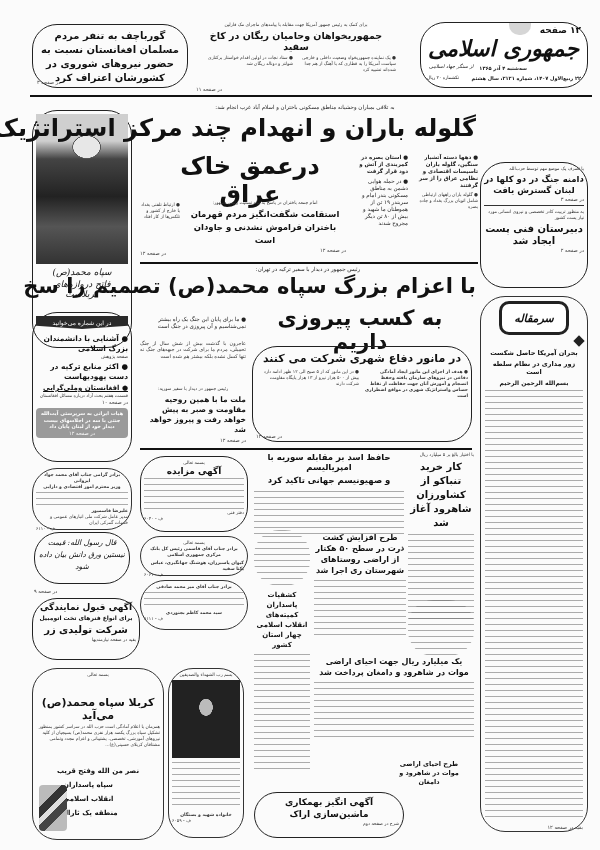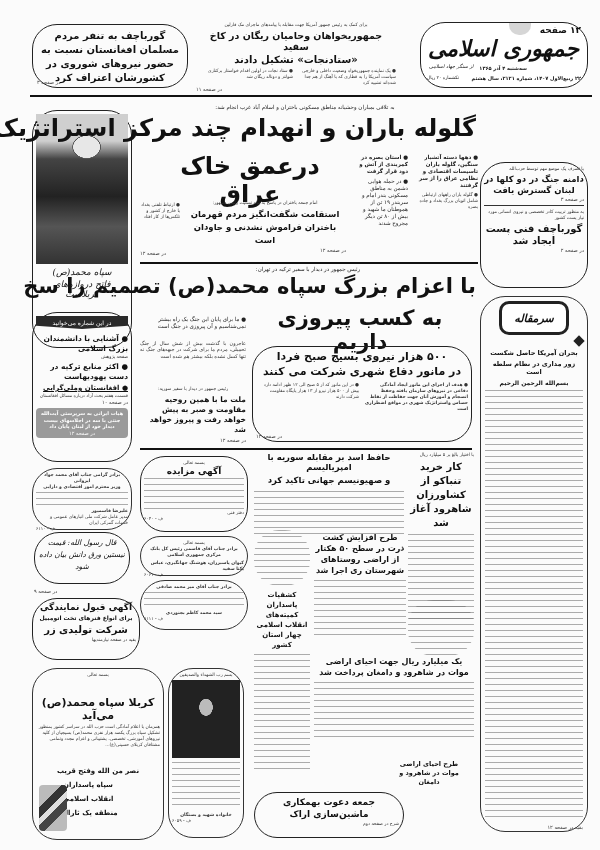--- a/index.html
+++ b/index.html
@@ -29,7 +29,6 @@
 <div class="abs" style="left:196px;top:22px;width:200px;height:70px;">
   <div class="tiny c">برای کمک به رئیس جمهور آمریکا جهت مقابله با پیامدهای ماجرای مک فارلین</div>
   <div class="bold c" style="font-size:9.5px;margin-top:2px;">جمهوریخواهان وحامیان ریگان در کاخ سفید</div>
-  <div class="bold c" style="font-size:10px;margin-top:2px;">«ستادنجات» تشکیل دادند</div>
   <div style="display:flex;gap:6px;margin-top:3px;">
     <div class="tiny" style="flex:1;">● یک نماینده جمهوریخواه وضعیت داخلی و خارجی سیاست آمریکا را به قطاری که با آهنگ از هم جدا شده‌اند تشبیه کرد</div>
     <div class="tiny" style="flex:1;">● ستاد نجات در اولین اقدام خواستار برکناری شولتز و دونالد ریگان شد</div>

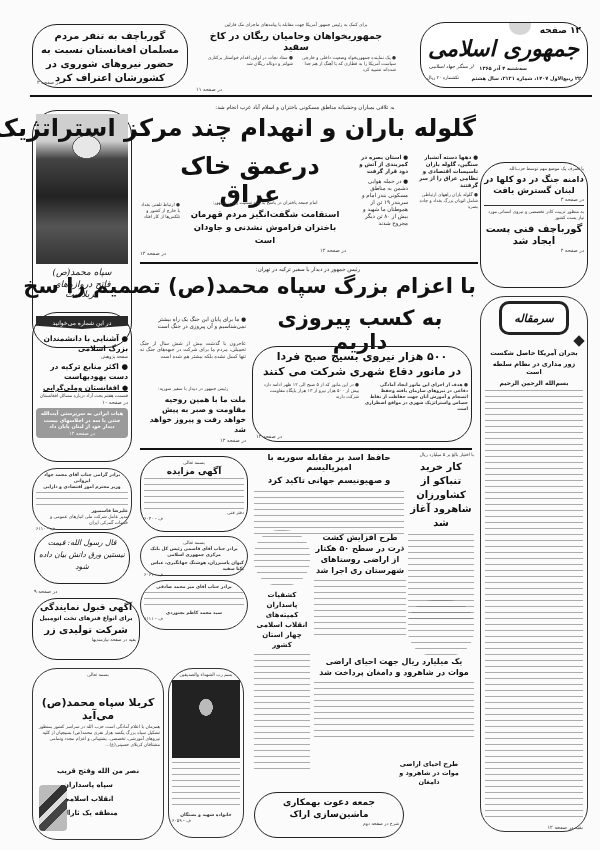--- a/index.html
+++ b/index.html
@@ -129,7 +129,7 @@
   <div class="ref">در صفحه ۳</div>
   <div style="border-top:1px solid #333;margin:3px 0;"></div>
   <div class="tiny">به منظور تربیت کادر تخصصی و نیروی انسانی مورد نیاز پست کشور</div>
-  <div class="bold c" style="font-size:10px;line-height:12px;margin-top:2px;">گورباچف فنی پست ایجاد شد</div>
+  <div class="bold c" style="font-size:10px;line-height:12px;margin-top:2px;">دبیرستان فنی پست ایجاد شد</div>
   <div class="ref">در صفحه ۲</div>
 </div>
 

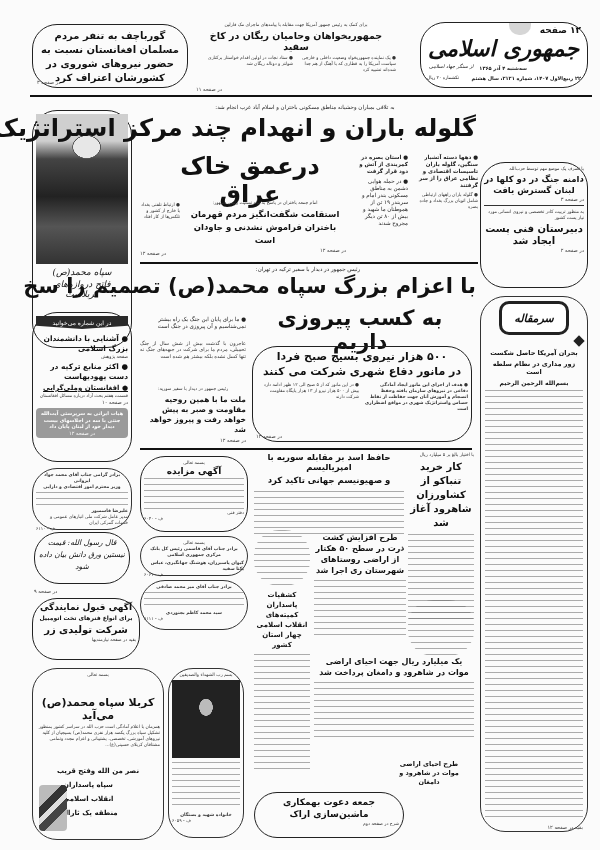--- a/index.html
+++ b/index.html
@@ -148,7 +148,6 @@
 </div>
 
 <div class="abs box" style="left:252px;top:346px;width:220px;height:96px;padding:3px;">
-  <div class="bold c" style="font-size:11px;">۵۰۰ هزار نیروی بسیج صبح فردا</div>
   <div class="bold c" style="font-size:11px;margin-top:2px;">در مانور دفاع شهری شرکت می کنند</div>
   <div style="display:flex;gap:6px;margin-top:4px;">
     <div class="tiny bold" style="flex:1;">● هدف از اجرای این مانور ایجاد آمادگی دفاعی در نیروهای سازمان یافته وحفظ انسجام و آموزش آنان جهت حفاظت از نقاط حساس واستراتژیک شهری در مواقع اضطراری است</div>

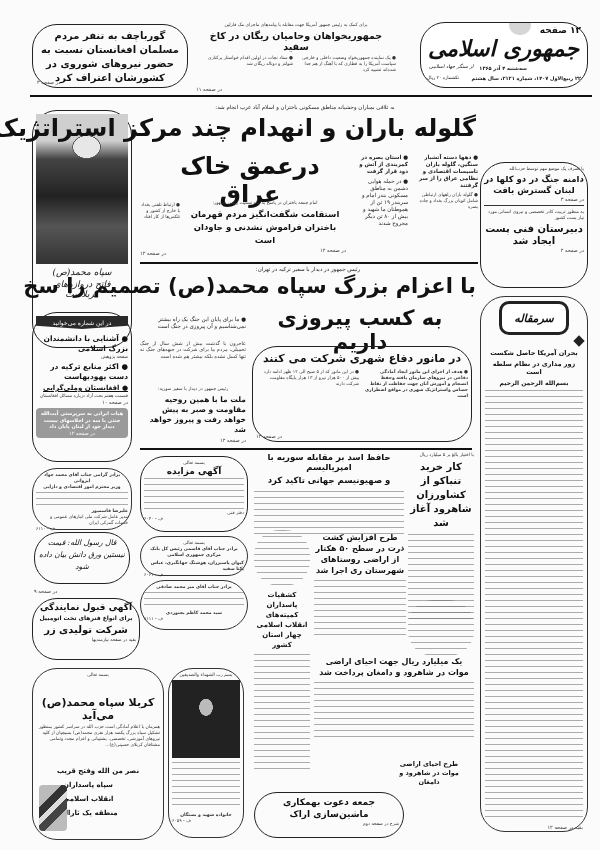--- a/index.html
+++ b/index.html
@@ -234,7 +234,7 @@
 </div>
 
 <div class="abs box" style="left:254px;top:792px;width:150px;height:46px;padding:4px;">
-  <div class="bold c" style="font-size:9px;">جمعه دعوت بهمکاری</div>
+  <div class="bold c" style="font-size:9px;">آگهی انگیز بهمکاری</div>
   <div class="bold c" style="font-size:9px;margin-top:2px;">ماشین‌سازی اراک</div>
   <div class="tiny" style="margin-top:2px;">شرح در صفحه دوم</div>
 </div>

▶ [Task prompt] Would you please set down the data above again exactly, without its pictures?

▶ [Solution to this problem]
--- a/index.html
+++ b/index.html
@@ -29,7 +29,6 @@
 <div class="abs" style="left:196px;top:22px;width:200px;height:70px;">
   <div class="tiny c">برای کمک به رئیس جمهور آمریکا جهت مقابله با پیامدهای ماجرای مک فارلین</div>
   <div class="bold c" style="font-size:9.5px;margin-top:2px;">جمهوریخواهان وحامیان ریگان در کاخ سفید</div>
-  <div class="bold c" style="font-size:10px;margin-top:2px;">«ستادنجات» تشکیل دادند</div>
   <div style="display:flex;gap:6px;margin-top:3px;">
     <div class="tiny" style="flex:1;">● یک نماینده جمهوریخواه وضعیت داخلی و خارجی سیاست آمریکا را به قطاری که با آهنگ از هم جدا شده‌اند تشبیه کرد</div>
     <div class="tiny" style="flex:1;">● ستاد نجات در اولین اقدام خواستار برکناری شولتز و دونالد ریگان شد</div>

--- a/index.html
+++ b/index.html
@@ -129,7 +129,7 @@
   <div class="ref">در صفحه ۳</div>
   <div style="border-top:1px solid #333;margin:3px 0;"></div>
   <div class="tiny">به منظور تربیت کادر تخصصی و نیروی انسانی مورد نیاز پست کشور</div>
-  <div class="bold c" style="font-size:10px;line-height:12px;margin-top:2px;">گورباچف فنی پست ایجاد شد</div>
+  <div class="bold c" style="font-size:10px;line-height:12px;margin-top:2px;">دبیرستان فنی پست ایجاد شد</div>
   <div class="ref">در صفحه ۲</div>
 </div>
 

--- a/index.html
+++ b/index.html
@@ -148,7 +148,6 @@
 </div>
 
 <div class="abs box" style="left:252px;top:346px;width:220px;height:96px;padding:3px;">
-  <div class="bold c" style="font-size:11px;">۵۰۰ هزار نیروی بسیج صبح فردا</div>
   <div class="bold c" style="font-size:11px;margin-top:2px;">در مانور دفاع شهری شرکت می کنند</div>
   <div style="display:flex;gap:6px;margin-top:4px;">
     <div class="tiny bold" style="flex:1;">● هدف از اجرای این مانور ایجاد آمادگی دفاعی در نیروهای سازمان یافته وحفظ انسجام و آموزش آنان جهت حفاظت از نقاط حساس واستراتژیک شهری در مواقع اضطراری است</div>

--- a/index.html
+++ b/index.html
@@ -234,7 +234,7 @@
 </div>
 
 <div class="abs box" style="left:254px;top:792px;width:150px;height:46px;padding:4px;">
-  <div class="bold c" style="font-size:9px;">جمعه دعوت بهمکاری</div>
+  <div class="bold c" style="font-size:9px;">آگهی انگیز بهمکاری</div>
   <div class="bold c" style="font-size:9px;margin-top:2px;">ماشین‌سازی اراک</div>
   <div class="tiny" style="margin-top:2px;">شرح در صفحه دوم</div>
 </div>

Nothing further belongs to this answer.